| Directions |
Return exactly the span of lines in the following data that opens with the line containing "text: Payment ->" and closes with the line containing "none -> <button>View". Include nothing else.
**** Data shown
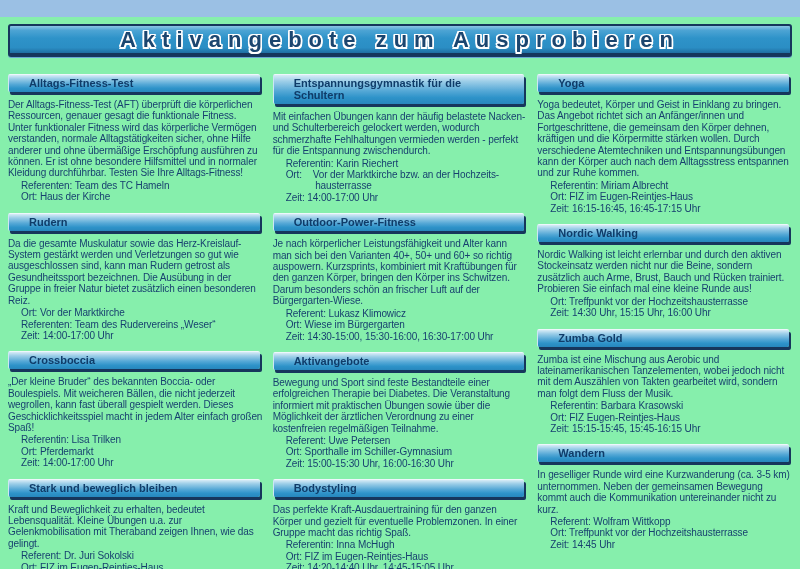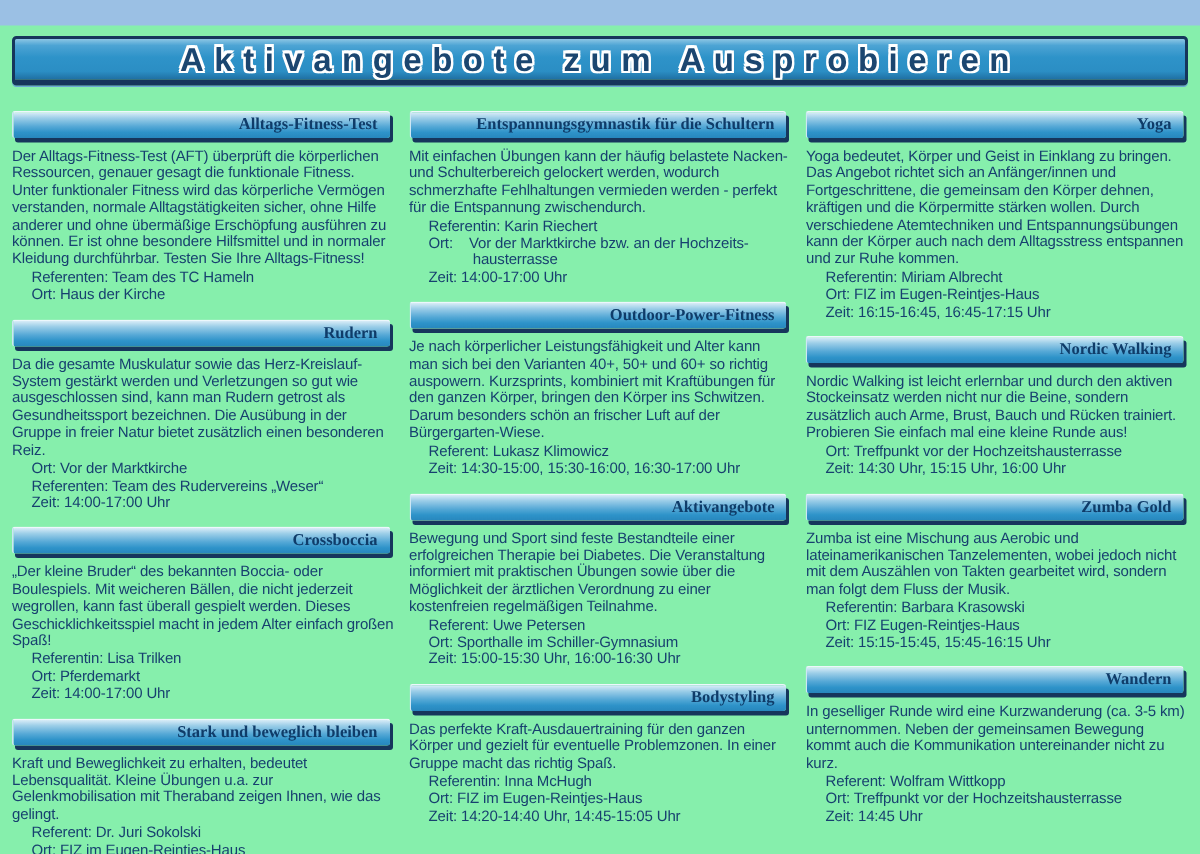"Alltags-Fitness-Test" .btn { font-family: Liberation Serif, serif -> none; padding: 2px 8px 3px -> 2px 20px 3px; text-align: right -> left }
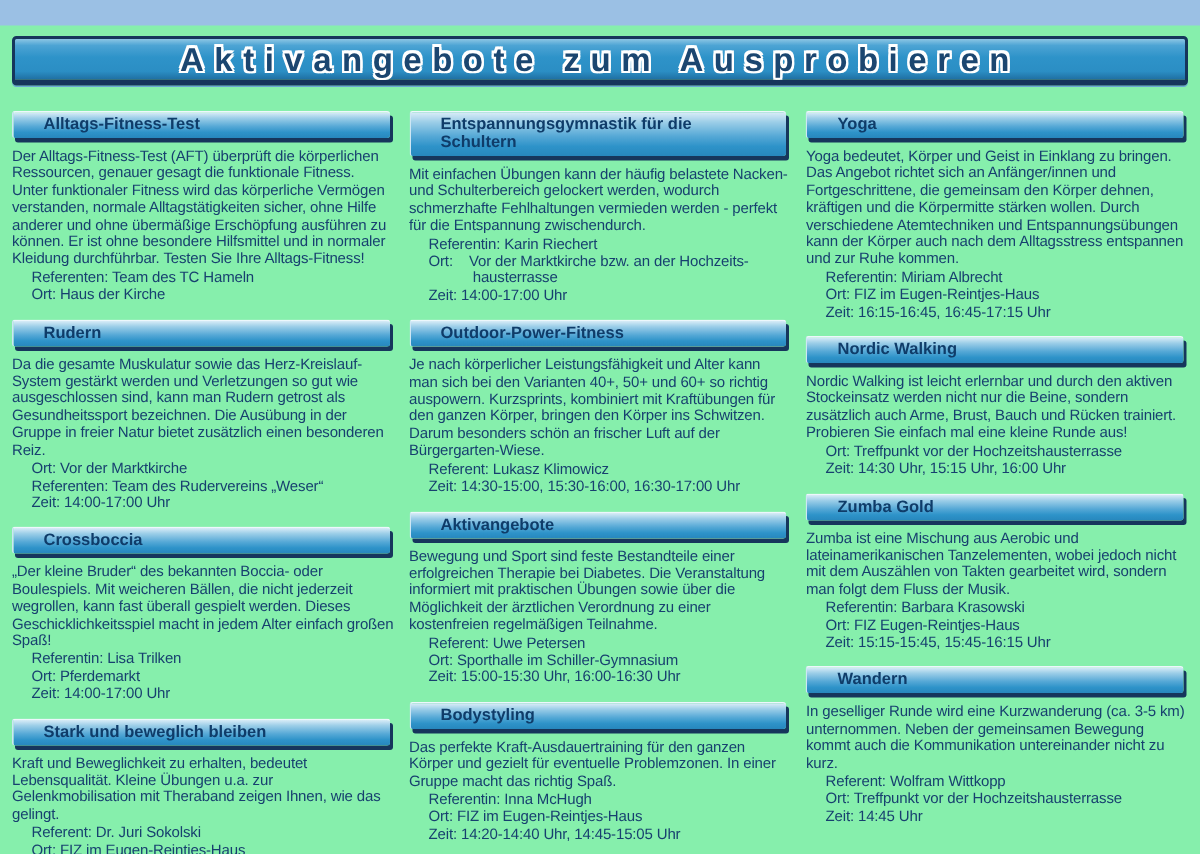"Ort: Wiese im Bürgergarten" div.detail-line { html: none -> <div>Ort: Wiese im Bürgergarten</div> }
********
**** Data shown
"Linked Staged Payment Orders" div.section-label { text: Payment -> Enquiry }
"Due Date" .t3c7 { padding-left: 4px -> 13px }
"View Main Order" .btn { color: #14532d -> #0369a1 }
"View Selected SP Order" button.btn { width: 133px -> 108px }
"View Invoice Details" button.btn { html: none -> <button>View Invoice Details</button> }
********
| Output for this task |
"Linked Staged Payment Orders" div.section-label { text: Payment -> Enquiry }
"Due Date" .t3c7 { padding-left: 4px -> 13px }
"View Main Order" .btn { color: #14532d -> #0369a1 }
"View Selected SP Order" button.btn { width: 133px -> 108px }
"View Invoice Details" button.btn { html: none -> <button>View Invoice Details</button> }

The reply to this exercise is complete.